§ Task objective: From the entries that follow, pick out all lines holding "color".

§ Stored data:
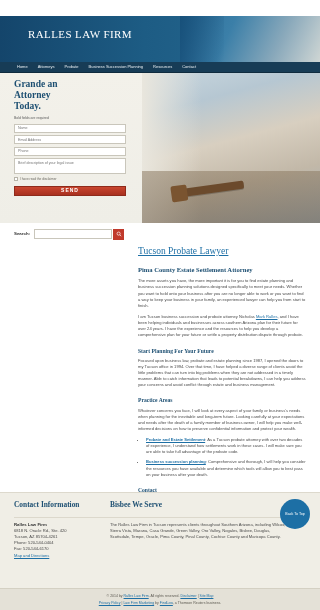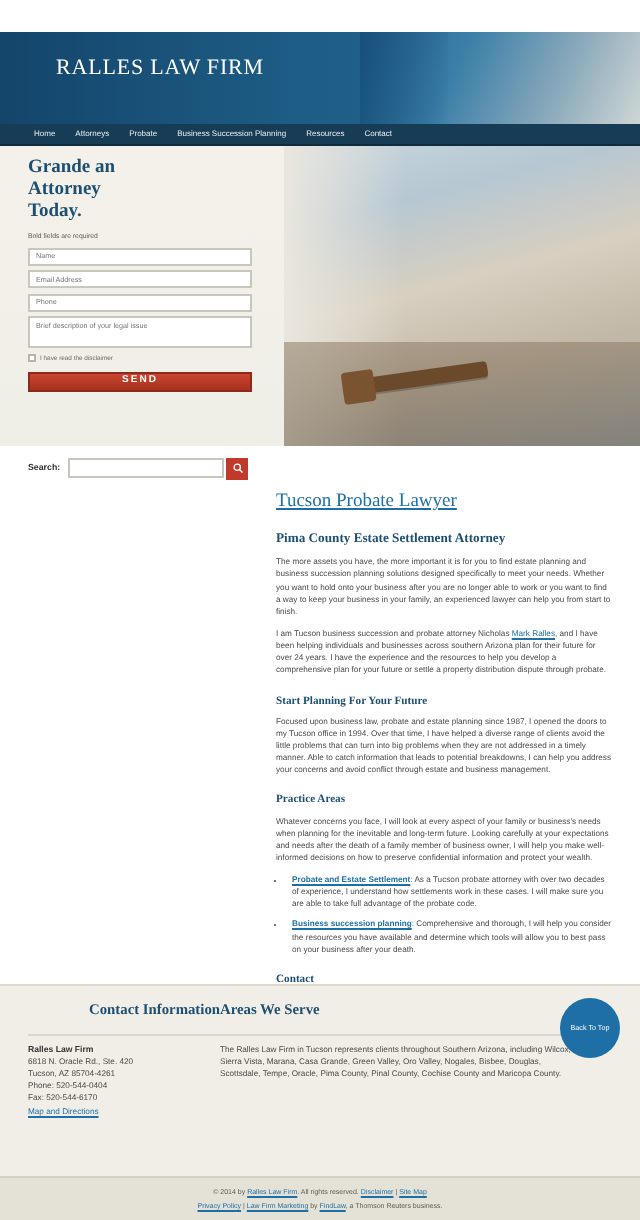--- a/index.html
+++ b/index.html
@@ -159,7 +159,7 @@
   .fhead .ft {
     color:#1d4f72; font-family:"Liberation Serif", serif; font-size:7.4px; font-weight:bold;
   }
-  .fhead .ft.a { width:96px;text-align:right; }
+  .fhead .ft.a { width:96px; }
   .fcols { display:flex; padding:4px 14px 0 14px; }
   .fcols .c1 { width:96px; }
   .fcols .c2 { width:180px; }

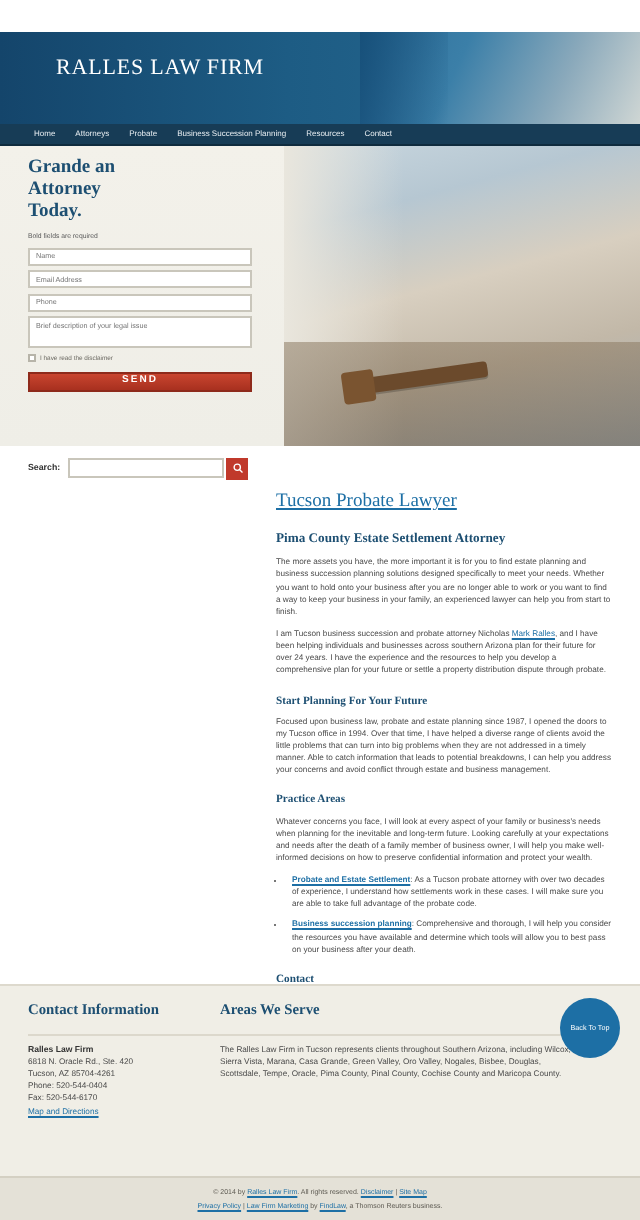--- a/index.html
+++ b/index.html
@@ -268,7 +268,7 @@
     <div class="backtop">Back To Top</div>
     <div class="fhead">
       <div class="ft a">Contact Information</div>
-      <div class="ft">Areas We Serve</div>
+      <div class="ft">Bisbee We Serve</div>
     </div>
     <div class="divider"></div>
     <div class="fcols">

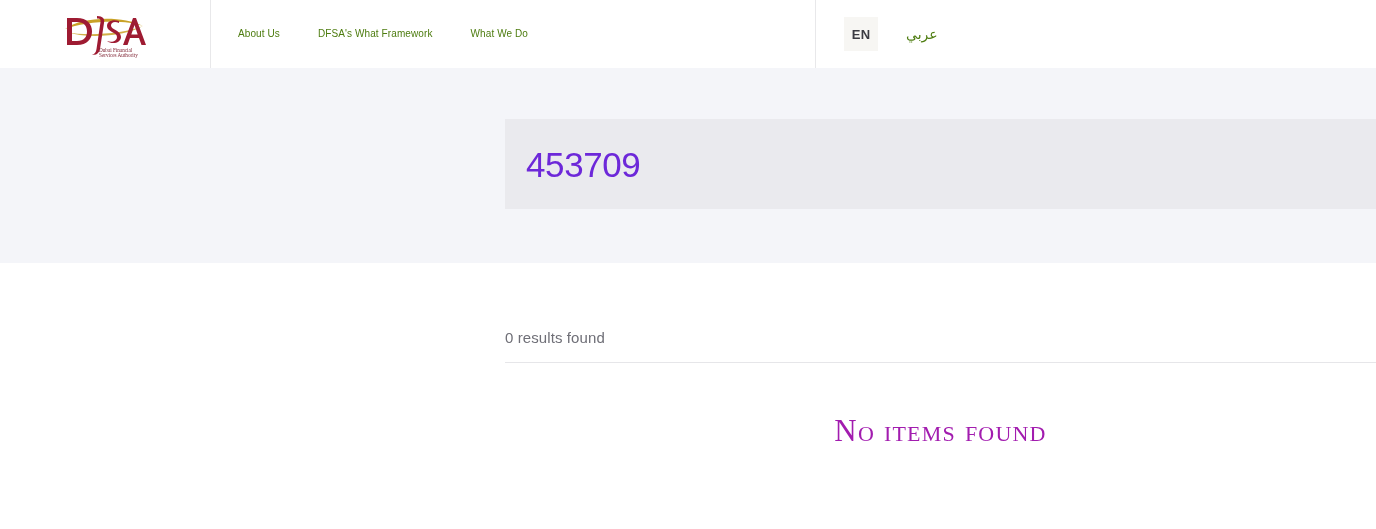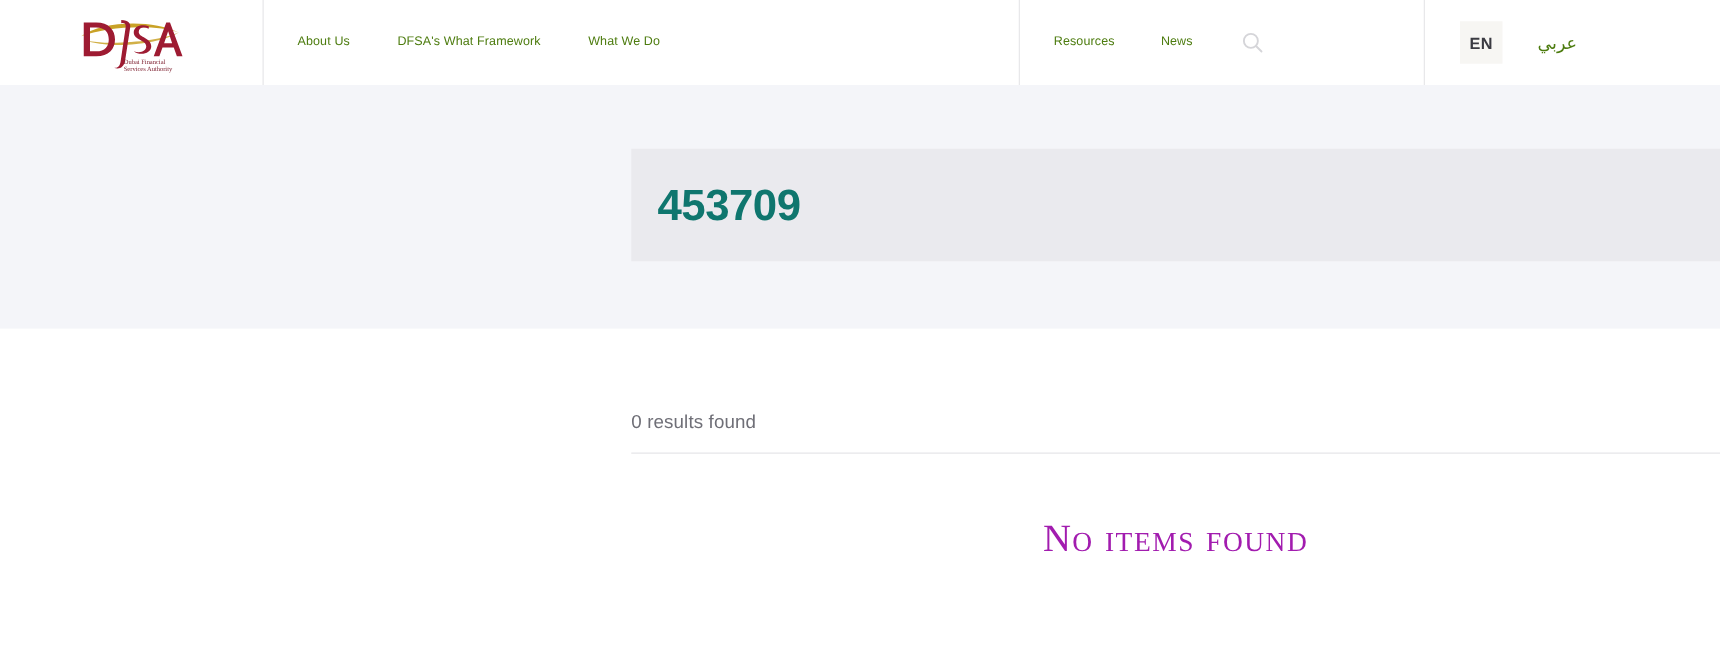--- a/index.html
+++ b/index.html
@@ -213,18 +213,6 @@
     <a class="nav-link">What We Do</a>
   </nav>
 
-  <nav class="secondary-nav">
-    <a class="nav-link">Resources</a>
-    <a class="nav-link">News</a>
-    <button class="search-button">
-      <span>
-        <svg width="18" height="18" viewBox="0 0 18 18">
-          <circle cx="7.7" cy="7.7" r="5.6" fill="none" stroke="#d5d5d9" stroke-width="1.5"></circle>
-          <line x1="11.8" y1="11.8" x2="16.2" y2="16.2" stroke="#d5d5d9" stroke-width="1.5" stroke-linecap="round"></line>
-        </svg>
-      </span>
-    </button>
-  </nav>
 
   <div class="lang-zone">
     <div class="lang-active">EN</div>

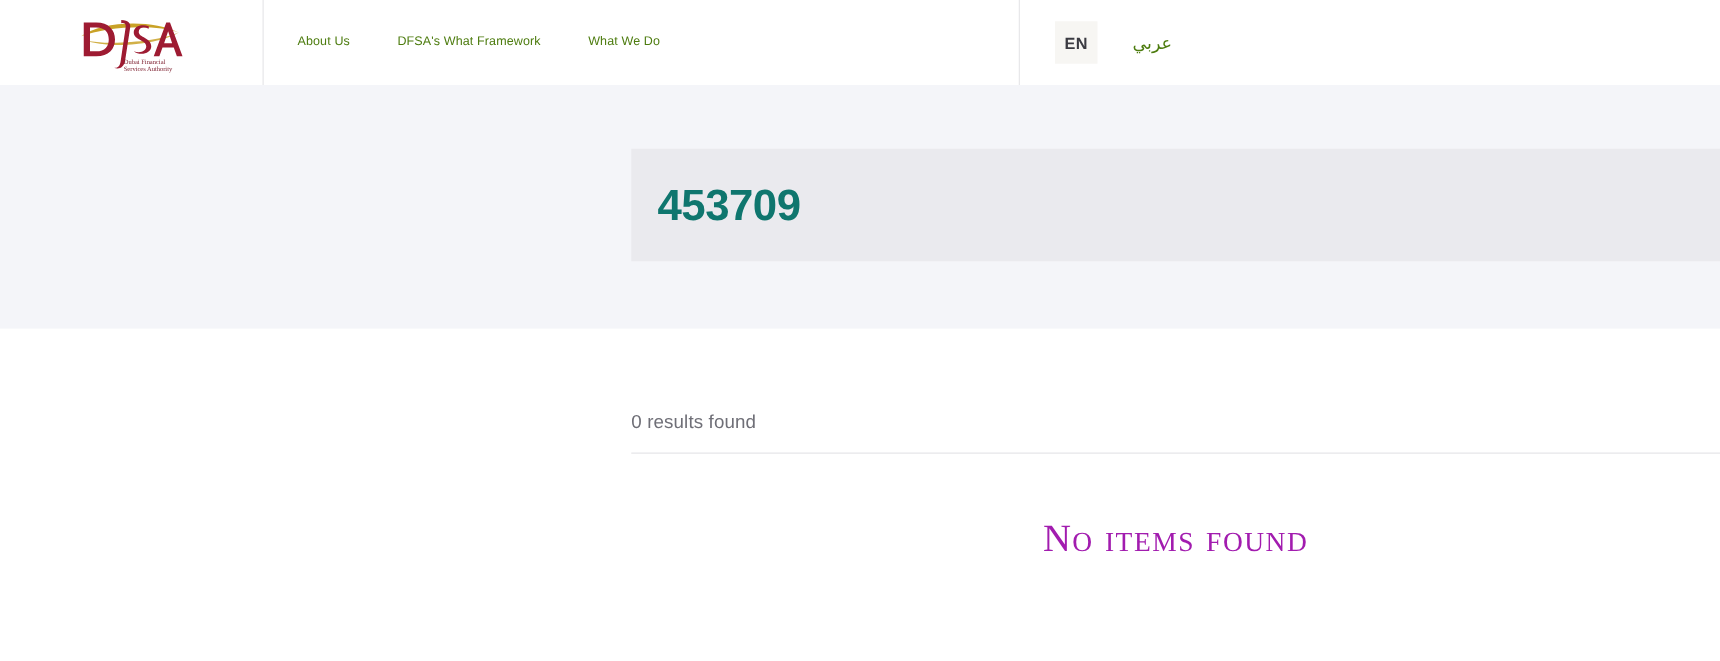--- a/index.html
+++ b/index.html
@@ -131,8 +131,8 @@
 
   .hero-title {
     font-size: 35px;
-    font-weight: 700;
-    color: #0f766e;
+    font-weight: 400;
+    color: #6d28d9;
     letter-spacing: -0.4px;
     line-height: 1;
     text-align: center;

§ Response for this exercise:
     color:#1d4f72; font-family:"Liberation Serif", serif; font-size:7.4px; font-weight:bold;
-    color: #0f766e;
+    color: #6d28d9;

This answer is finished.